(The input)

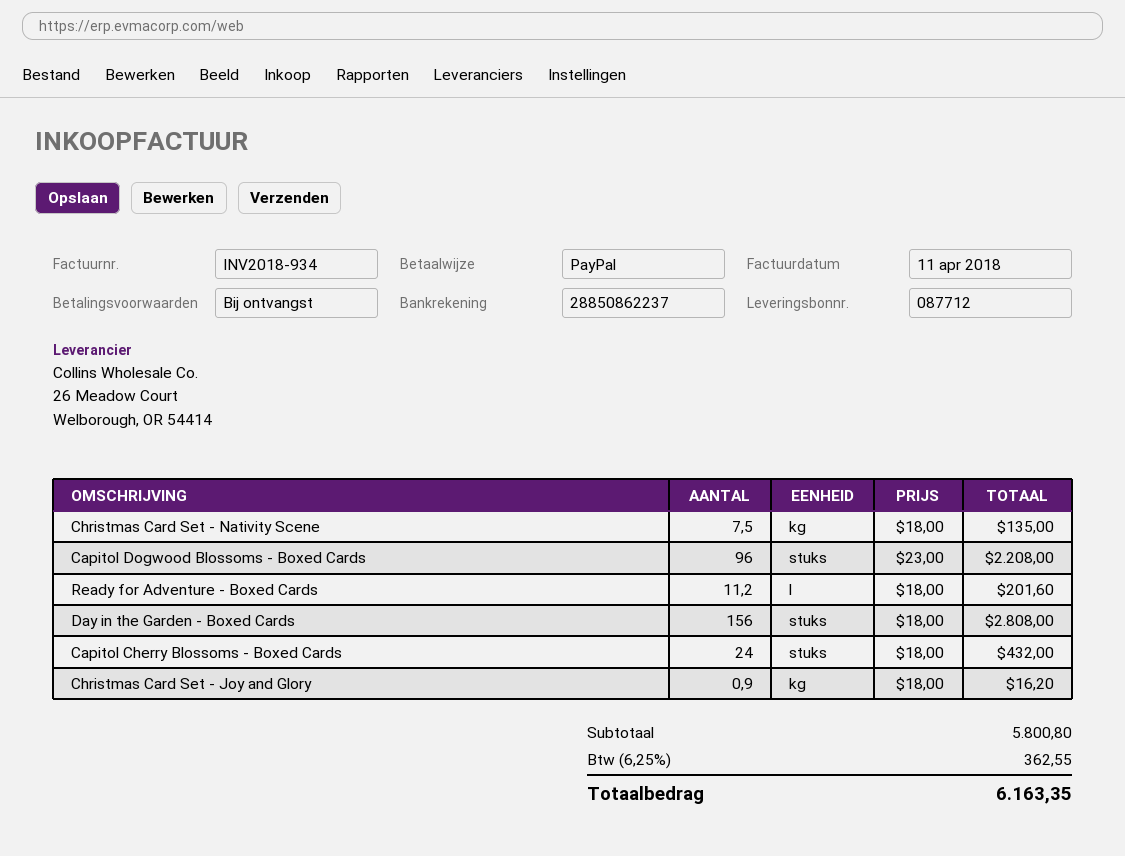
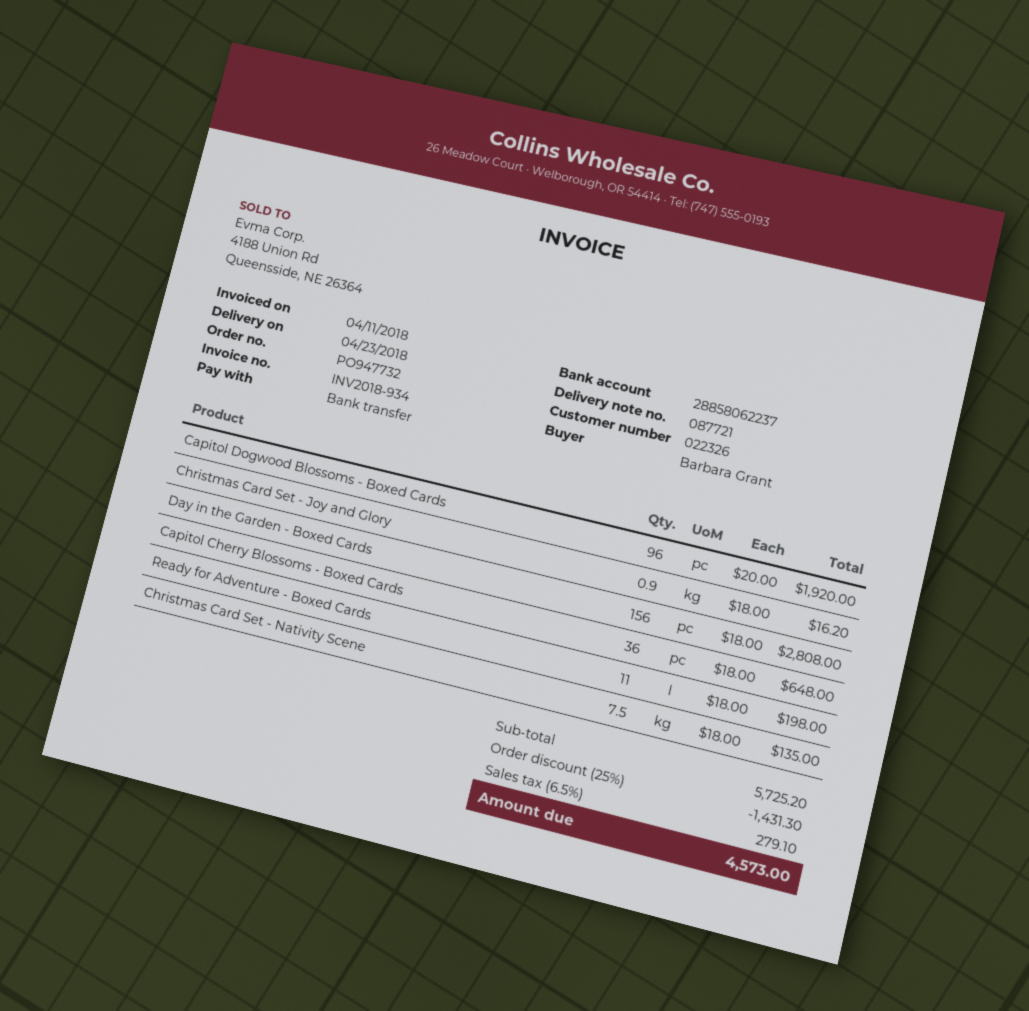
delivery note number: 087712 -> 087721
payment method: PayPal -> bank transfer
bank account: 28850862237 -> 28858062237
Capitol Dogwood Blossoms - Boxed Cards: 96 x 23.00 = 2208.00 -> 96 x 20.00 = 1920.00
Ready for Adventure - Boxed Cards: 11.2 x 18.00 = 201.60 -> 11 x 18.00 = 198.00
Capitol Cherry Blossoms - Boxed Cards: 24 x 18.00 = 432.00 -> 36 x 18.00 = 648.00
subtotal: 5800.80 -> 5725.20
discount: none -> 25% = 1431.30
tax: 6.25% = 362.55 -> 6.5% = 279.10
total: 6163.35 -> 4573.00

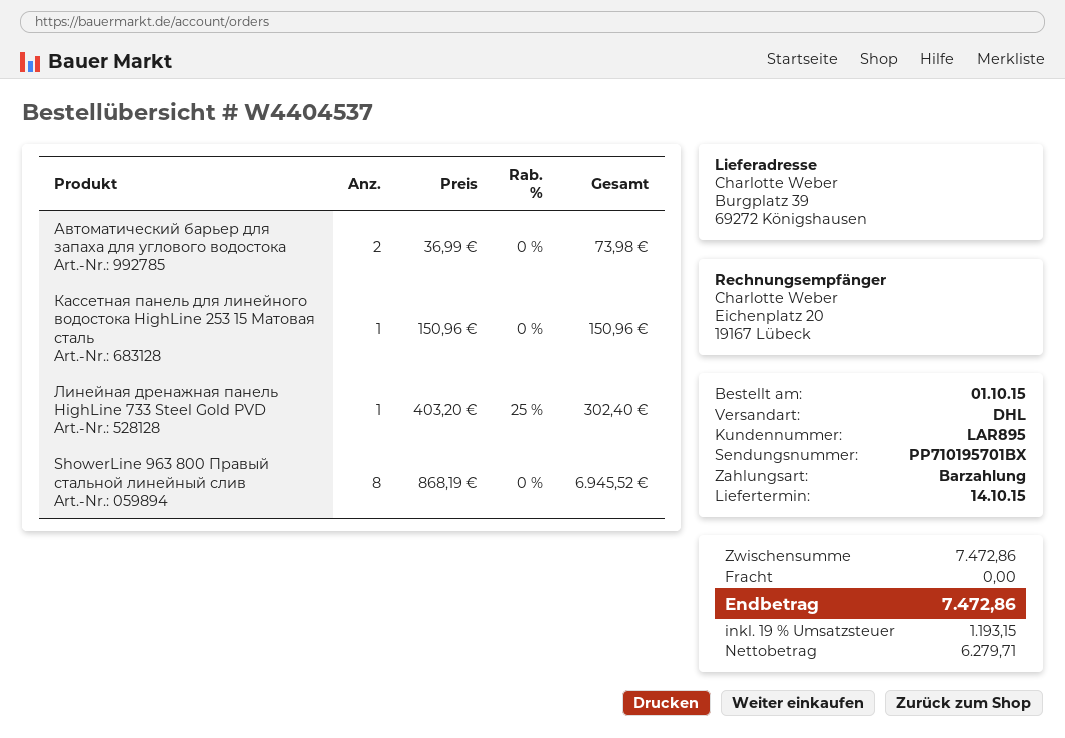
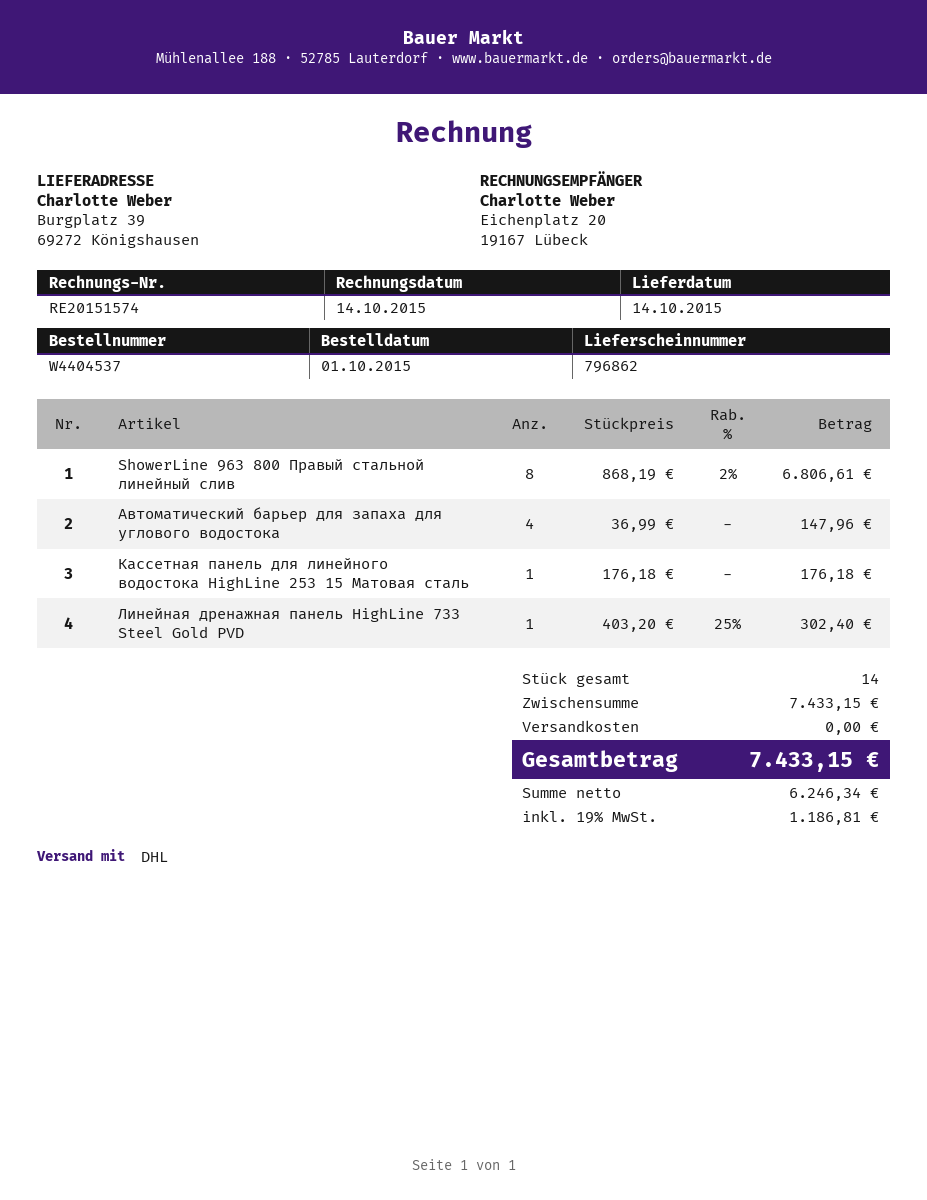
Автоматический барьер для запаха для углового водостока: 2 x 36.99 = 73.98 -> 4 x 36.99 = 147.96
Кассетная панель для линейного водостока HighLine 253 15 Матовая сталь: 1 x 150.96 = 150.96 -> 1 x 176.18 = 176.18
ShowerLine 963 800 Правый стальной линейный слив: 8 x 868.19 = 6945.52 -> 8 x 868.19 - 2% = 6806.61
subtotal: 7472.86 -> 7433.15
net: 6279.71 -> 6246.34
tax: 19% = 1193.15 -> 19% = 1186.81
total: 7472.86 -> 7433.15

(End The input)

• **Exercise objective**
Exclude the pictures, then write out every record exactly as it stands.

• **Exercise answer**
delivery note number: 087712 -> 087721
payment method: PayPal -> bank transfer
bank account: 28850862237 -> 28858062237
Capitol Dogwood Blossoms - Boxed Cards: 96 x 23.00 = 2208.00 -> 96 x 20.00 = 1920.00
Ready for Adventure - Boxed Cards: 11.2 x 18.00 = 201.60 -> 11 x 18.00 = 198.00
Capitol Cherry Blossoms - Boxed Cards: 24 x 18.00 = 432.00 -> 36 x 18.00 = 648.00
subtotal: 5800.80 -> 5725.20
discount: none -> 25% = 1431.30
tax: 6.25% = 362.55 -> 6.5% = 279.10
total: 6163.35 -> 4573.00

Автоматический барьер для запаха для углового водостока: 2 x 36.99 = 73.98 -> 4 x 36.99 = 147.96
Кассетная панель для линейного водостока HighLine 253 15 Матовая сталь: 1 x 150.96 = 150.96 -> 1 x 176.18 = 176.18
ShowerLine 963 800 Правый стальной линейный слив: 8 x 868.19 = 6945.52 -> 8 x 868.19 - 2% = 6806.61
subtotal: 7472.86 -> 7433.15
net: 6279.71 -> 6246.34
tax: 19% = 1193.15 -> 19% = 1186.81
total: 7472.86 -> 7433.15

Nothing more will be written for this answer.